Jérôme Barthélemy (Essec) "Fidéliser les équipes en renforçant leur employabilité"
Décideurs. Quels changements avez-vous constatés dans les fonctions de management ces deux dernières années ?
Jérôme Barthélemy. Le phénomène observé aujourd’hui, qui avait été théorisé il y a quelques années, est celui de la guerre des talents. Et la vraie problématique pour les DRH actuellement est de savoir comment attirer et fidéliser les talents. Dans une approche classique, quatre leviers peuvent être actionnés : la rémunération, les conditions de travail, le modèle de management et le sens. Mais il existe aussi un levier sur lequel il faut insister auprès des entreprises. Des études ont démontré que ce qui permet le plus de fidéliser les équipes, c’est de leur permettre de partir. Plus l’entreprise va accroître l’employabilité des collaborateurs, plus grande est la chance qu’ils restent et qu’ils soient impliqués. Et l’une des meilleures façons de donner de l’employabilité, c’est de former.
La formation est utilisée à des fins de rétention
N’est-ce pas un peu paradoxal ?
Complètement. Certains peuvent penser qu’ils vont investir pour perdre leurs collaborateurs après. Or, plus on investit dans la formation plus on retient les talents. De ce fait, des entreprises commencent aujourd’hui à mettre en place des formations diplômantes pour leurs salariés sur une durée de deux ans. Si le collaborateur quitte l’entreprise avant la fin de la formation, il ne sera ni certifié, ni diplômé. La formation est donc utilisée à des fins de rétention. Par ailleurs, il faut garder à l’esprit qu’une personne bien formée lors de son expérience professionnelle, qui quitte son entreprise pour une nouvelle opportunité, sera toujours prescripteur de l’ancienne. Garder de bonnes relations en cas de départ est important.
Quelles sont les compétences que le manager doit avoir aujourd’hui ?
Ce que demandent aujourd’hui les entreprises à leurs collaborateurs c’est de savoir subtilement mélanger les hard skills et soft skills. D’après une enquête que nous avons menée à l’Essec, la ventilation serait autour 60 % pour les premières et 40 % pour les secondes. Manager demande d’apprendre et de maîtriser les techniques. Un bon manager doit permettre à ses collaborateurs d’être autonomes, il va leur donner du sens, et surtout, leur donner les moyens de progresser et de s’améliorer. Le paradoxe pourtant, c’est que la plupart des managers ne font pas ça.

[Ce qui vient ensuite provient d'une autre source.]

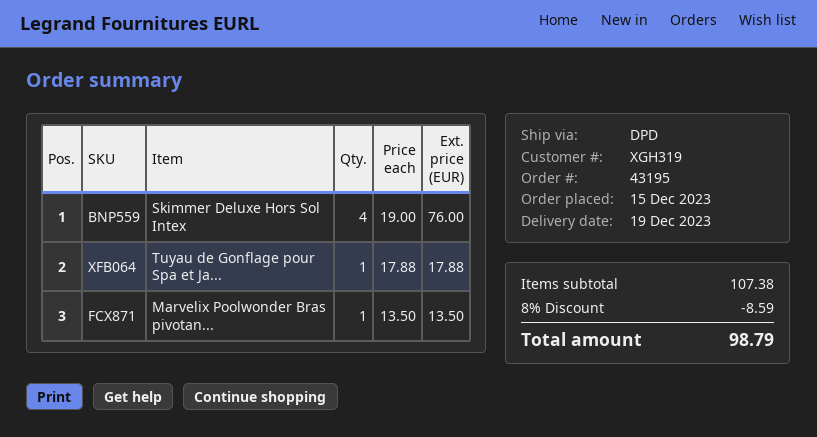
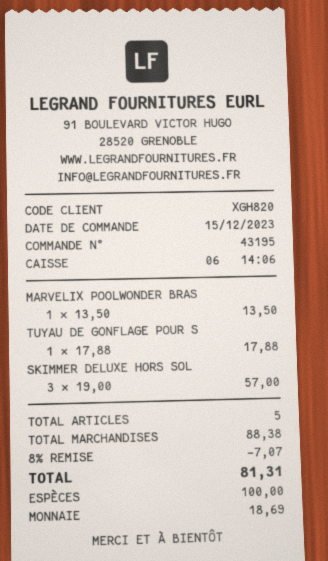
customer number: XGH319 -> XGH820
Skimmer Deluxe Hors Sol Intex: 4 x 19.00 = 76.00 -> 3 x 19.00 = 57.00
subtotal: 107.38 -> 88.38
discount: 8% = 8.59 -> 8% = 7.07
total: 98.79 -> 81.31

Comment expliquer ce décalage entre ce qu’ils devraient faire et ce qu’ils font réellement ?
Les managers sont parfois tentés d’exercer un contrôle strict sur leurs collaborateurs, de garder les informations essentielles pour eux, et de sanctionner impitoyablement leurs erreurs. À leur décharge, c’est la peur de ne pas atteindre leurs objectifs qui les empêche de faire confiance à leurs équipes. Certains d’entre eux restent également persuadés que le micro-management est la technique la plus efficace dans le domaine du management. La seconde caractéristique du bon manageur consiste à reconnaître les contributions de ses collaborateurs. Ici le principal problème est l’ego des managers, qui peut les conduire à minimiser les autres, voire à s’attribuer leur réussite. Comme pour le lâcher prise, c’est souvent la peur de ne pas être suffisamment bien évalué par leur supérieur hiérarchique qui pousse les managers à se mettre en avant et à minimiser le rôle de leurs collaborateurs. En bref, la plupart des managers savent ce qu’ils devraient faire pour devenir de bons managers. Malheureusement, être un bon manager est tout sauf naturel.
Que va pouvoir alors délivrer la formation adéquate aux managers ?
La formation permet d’abord de pouvoir interroger le manager sur sa posture professionnelle, sa dynamique et ses performances. Une fois ces éléments actés, ses aptitudes de stratège et de leader sont stimulées. De nouvelles techniques de gestion seront au programme avec un renforcement, notamment des pratiques fonctionnelles du manager. Enfin, un point important est donné au pilotage de la conduite du changement, élément indispensable pour les entreprises aujourd’hui.